Bank of America posted $5.3 billion in profits for the 2nd quarter of 2015. Not chump change, so why are they bent on reducing their staff to a skeleton crew, and dragging down customer service with it? At least my recent experiences with Bank of America have taught me what not to do that would drive customers away.
I do my banking with Bank of America. I have both personal and business checking accounts with them along with a mortgage. One of their branches is within walking distance of my office so I’m in there at least three times a week, maybe more. I got to know the wonderful women who work there as tellers. That is until the bank told them that they could take an early buyout or take reduced hours at reduced pay. So the two experienced and knowledgeable tellers left, to be replaced by one teller.
The manager left too. In the past year this branch has been through at least three managers. OK, I get downsizing. Doesn’t mean I like it, but I’ve gotten used to standing in line a little longer. When the line gets really long the manager comes out and asks everyone in line if they wouldn’t like to use the automated teller machine outside on the sidewalk. Are you kidding? You want me to stand on the sidewalk and feed multiple checks into your machine while the rest of Annapolis walks by and watches me do my business?
So my knowledgeable tellers are gone, the lines are long and the manager doesn’t want to deal with me, I should just go use the teller machine. Not friendly.
At this point I shouldn’t have been surprised by what I observed yesterday but none-the-less, I was stunned. I was in line about 30 minutes before the bank closed (oh, and they close an hour earlier now than they used to) and a customer comes in and says she wants to open an account. The manager is with someone but waves her arms saying she can’t open a new account, she’s busy with someone else. The new customer should make an appointment and come back another day. I’m thinking really? You’re turning business away?
Then the customer looks at the teller and asks, “Can you open an account?” The teller shakes her head no, “Sorry” she says, “I can’t help you,” and that’s it. The customer is stunned. She looks at the teller and manager again. The manager shouts from her office, “Make an appointment.”
“But I really need to open an account today,” says the poor prospective customer and she walks out the door. I didn’t see which way she headed but there are two other banks within a 30 second walk from Bank of America.

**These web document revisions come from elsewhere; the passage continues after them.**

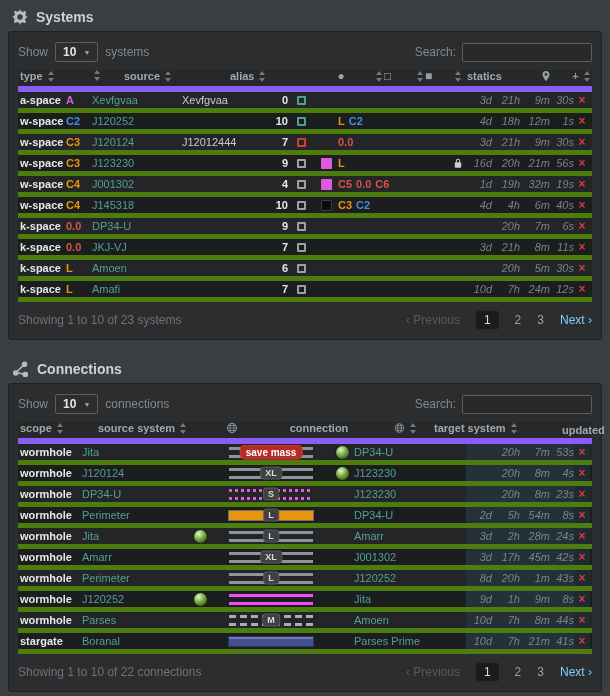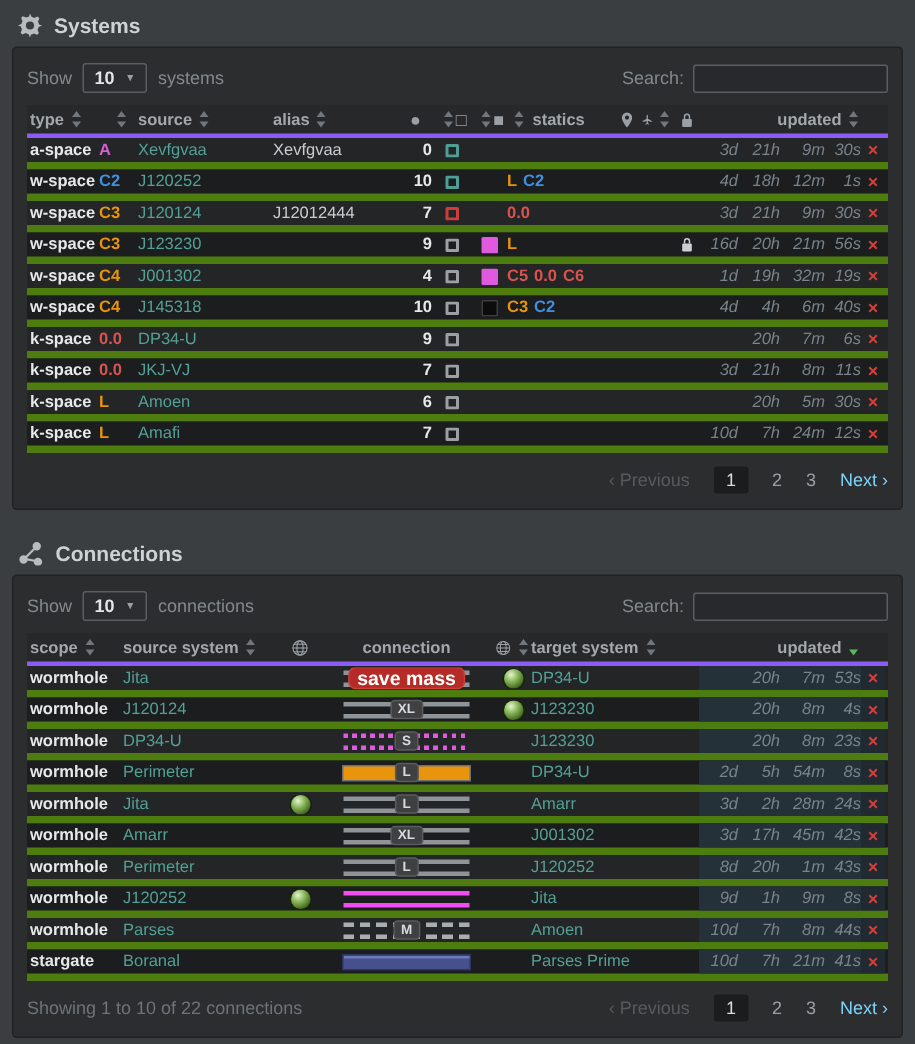--- a/index.html
+++ b/index.html
@@ -23,7 +23,7 @@
   .searchbox{margin-left:auto;display:flex;align-items:center;gap:6px;}
   .searchbox input{width:130px;height:19px;background:#27292b;border:1px solid #5a5e61;border-radius:2px;color:#dddfe1;padding:1px 5px;font-size:11px;outline:none;}
   
-  .thead{display:flex;align-items:center;height:22px;background:#26282a;font-size:11px;font-weight:bold;color:#a2a8ac;border-bottom:3px solid #8b5cf6;padding:0 2px;}
+  .thead{display:flex;align-items:flex-start;height:22px;background:#26282a;font-size:11px;font-weight:bold;color:#a2a8ac;border-bottom:6px solid #8b5cf6;padding:0 2px;gap:16px;}
   .tbody .trow{display:flex;align-items:center;height:21px;border-bottom:5px solid #4d7c0f;padding:0 2px;}
   .tbody .trow:nth-child(odd){background:#232526;}
   .tbody .trow:nth-child(even){background:#1b1d1e;}

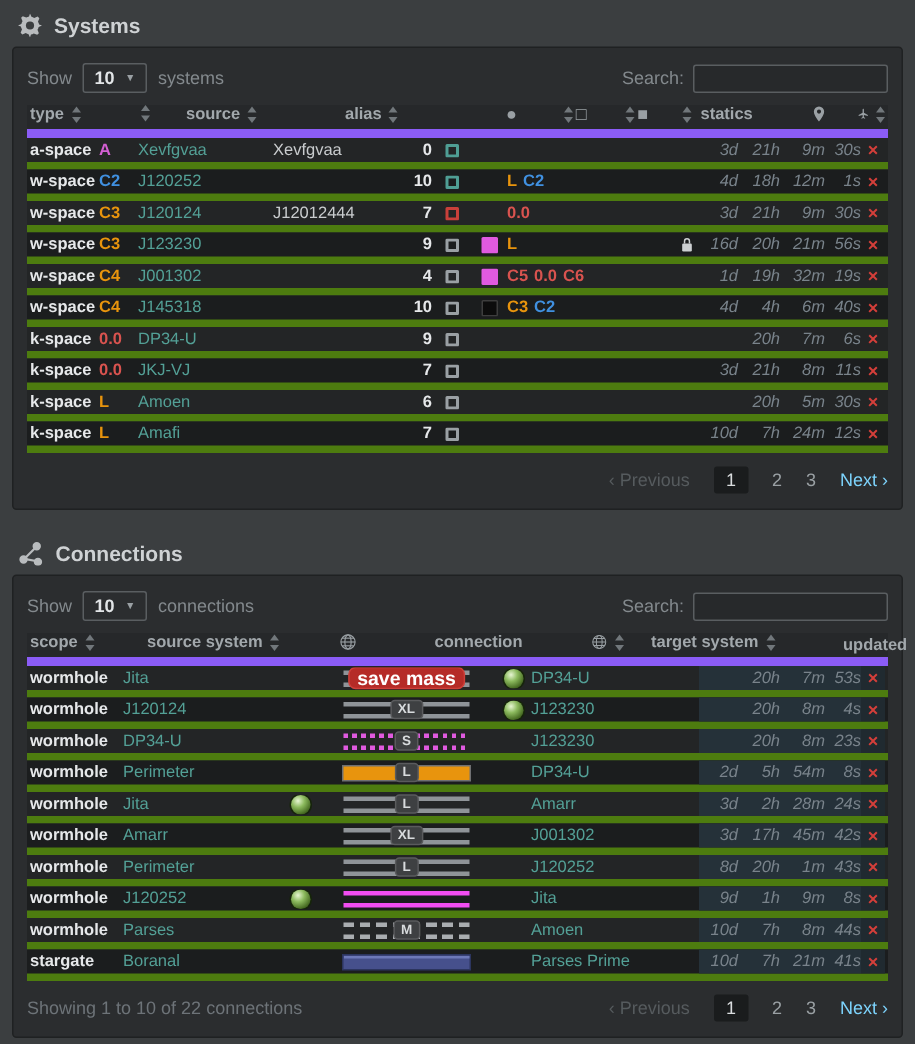--- a/index.html
+++ b/index.html
@@ -415,6 +415,7 @@
   </div>
 
   <div class="tfoot">
+    <span>Showing 1 to 10 of 23 systems</span>
     <span class="pager">
       <span class="pg-prev">‹ Previous</span>
       <span class="pg-num active">1</span>

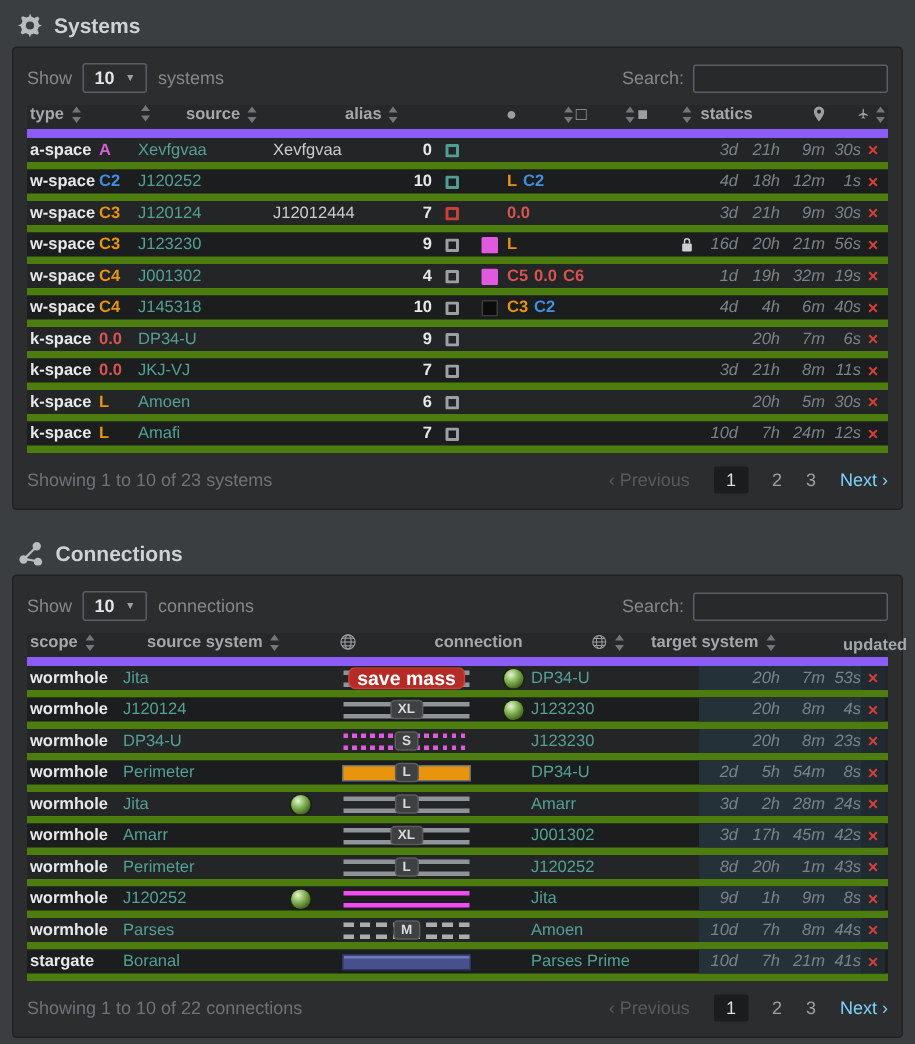--- a/index.html
+++ b/index.html
@@ -81,7 +81,7 @@
   .bar.orange{background:#e8940d;box-shadow:0 0 0 1px #6f7072;}
   .bar.navy{background:#46508c;box-shadow:inset 0 2px 0 #6d79b8, 0 0 0 1px #2c355e;}
   .badge{position:absolute;left:50%;top:50%;transform:translate(-50%,-50%);background:#3e4042;border:1px solid #5a5b5d;color:#d8dbdd;font-size:9px;font-weight:bold;padding:0 4px;line-height:11px;border-radius:3px;white-space:nowrap;}
-  .badge.savemass{background:#b52b27;border-color:#cf3f39;color:#fff;font-size:13px;line-height:13px;padding:0 5px;border-radius:5px;}
+  .badge.savemass{background:#b52b27;border-color:#cf3f39;color:#fff;font-size:10px;line-height:13px;padding:0 5px;border-radius:5px;}
   
   .tfoot{display:flex;align-items:center;margin-top:7px;height:22px;font-size:12px;color:#6d7378;}
   .pager{margin-left:auto;display:flex;align-items:center;gap:16px;font-size:12px;}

The manager didn’t offer to stay a few minutes longer to open an account for the customer. They didn’t offer the customer the use of one of the two unused computers so that she could go online and open an account herself. They didn’t even tell her that there are two more Bank of America offices nearby that were open for at least another hour. Just, “No – can’t help you.”
I don’t know about Bank of America but I can’t afford to turn away business. I don’t want to turn away business, and we work hard to keep our customers happy. Once I got back to the office I told everyone the story and we reviewed what the process should be when someone calls in with an enquiry and there isn’t an account manager around.
So thanks Bank of America. Because of your fail we’ve tightened up our procedures and are on our way to more revenue this year and better customer service without having to cut staff. And sooner or later, Bank of America, you’re going want all of those accounts that you’ve turned away.